Task statement >>
A single number is required: the count of lines in the records below that contain the word "flex".

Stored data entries

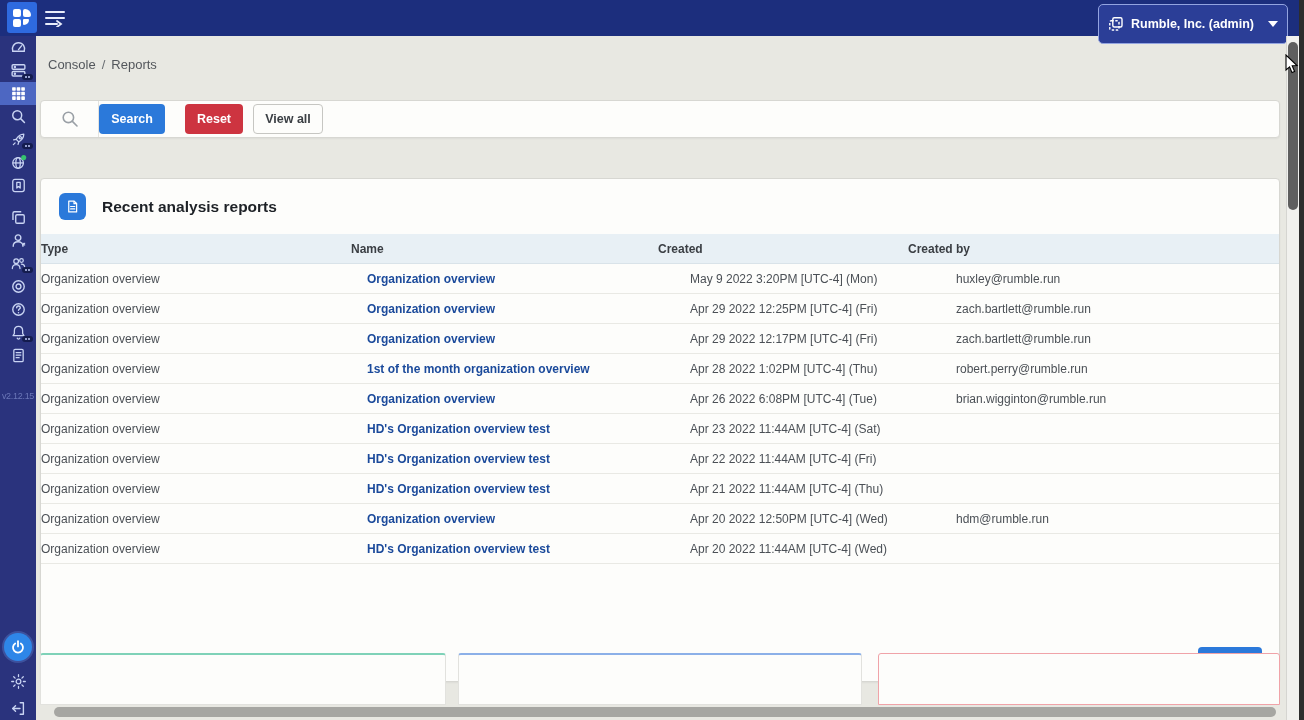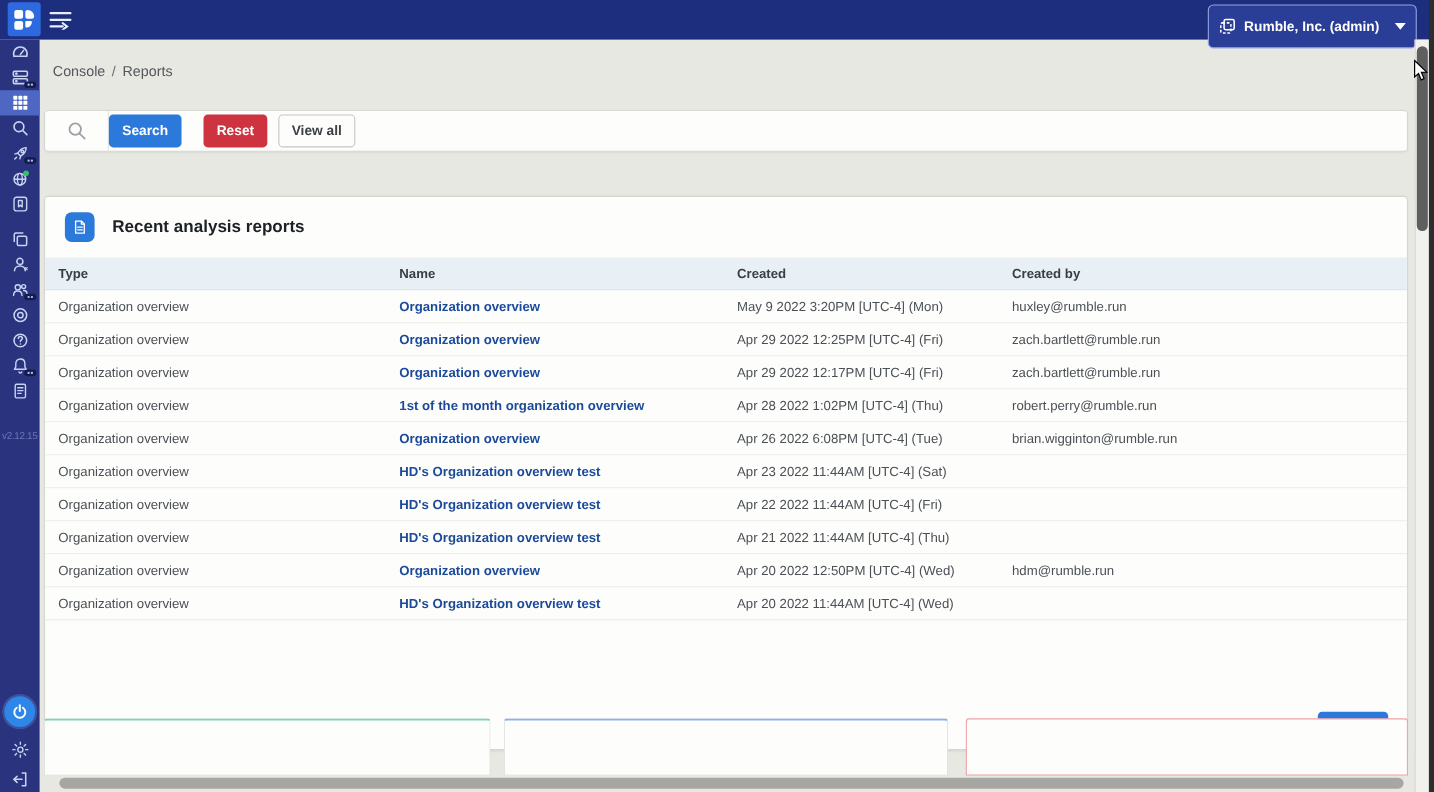--- a/index.html
+++ b/index.html
@@ -61,23 +61,23 @@
   .btn-reset  { width:58px; background:#cd3440; color:#fff; margin-right:10px; }
   .btn-viewall-top { width:70px; background:#fdfdfb; border:1px solid #c6c6c2; color:#3c4045; margin-right:17px; }
 
   
   .reports-card { position:absolute; left:4px; top:142px; width:1240px; height:504px; background:#fdfdfb;
                   border:1px solid #d7d7d2; border-radius:4px; box-shadow:0 1px 2px rgba(0,0,0,.05); overflow:hidden; }
   .card-head { height:55px; display:flex; align-items:center; padding-left:18px; }
   .card-head-icon { width:27px; height:27px; background:#2b79da; border-radius:6px; display:flex;
                     align-items:center; justify-content:center; color:#fff; flex:0 0 auto; }
   .card-title { margin-left:16px; font-size:15.5px; font-weight:bold; color:#1d2126; }
-  .tgrid { display:grid; grid-template-columns:310px 307px 250px 1fr; align-items:center; padding-left:12px; }
+  .tgrid { display:grid; grid-template-columns:310px 307px 250px 1fr; align-items:center; padding-left:0; }
   .thead { height:30px; background:#e8f0f5; border-bottom:1px solid #d9e3e9; font-size:12px; font-weight:bold; color:#3a3e43; }
-  .trow { height:30px; border-bottom:1px solid #e9e9e4; font-size:12px; background:#fdfdfb; }
+  .trow { height:30px; border-bottom:1px solid #e9e9e4; font-size:12px; background:#fdfdfb;gap:16px; }
   .cell { overflow:hidden; white-space:nowrap; text-overflow:ellipsis; padding-right:10px; }
   .cell.type, .cell.created, .cell.createdby { color:#4b5056; }
   .cell.name { color:#1b4a9b; font-weight:bold; cursor:pointer; }
   .card-footer { position:absolute; right:17px; bottom:10px; }
   .btn-viewall-bottom { width:64px; height:24px; background:#2b79da; color:#fff; border:none; border-radius:4px;
                         font-size:12px; font-weight:bold; cursor:pointer; font-family:"Liberation Sans", sans-serif; }
 
   
   .mini-card { position:absolute; top:617px; height:52px; background:#fdfdfb; border:1px solid #e2e2de;
                border-radius:3px 3px 0 0; }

Answer to this task >>
3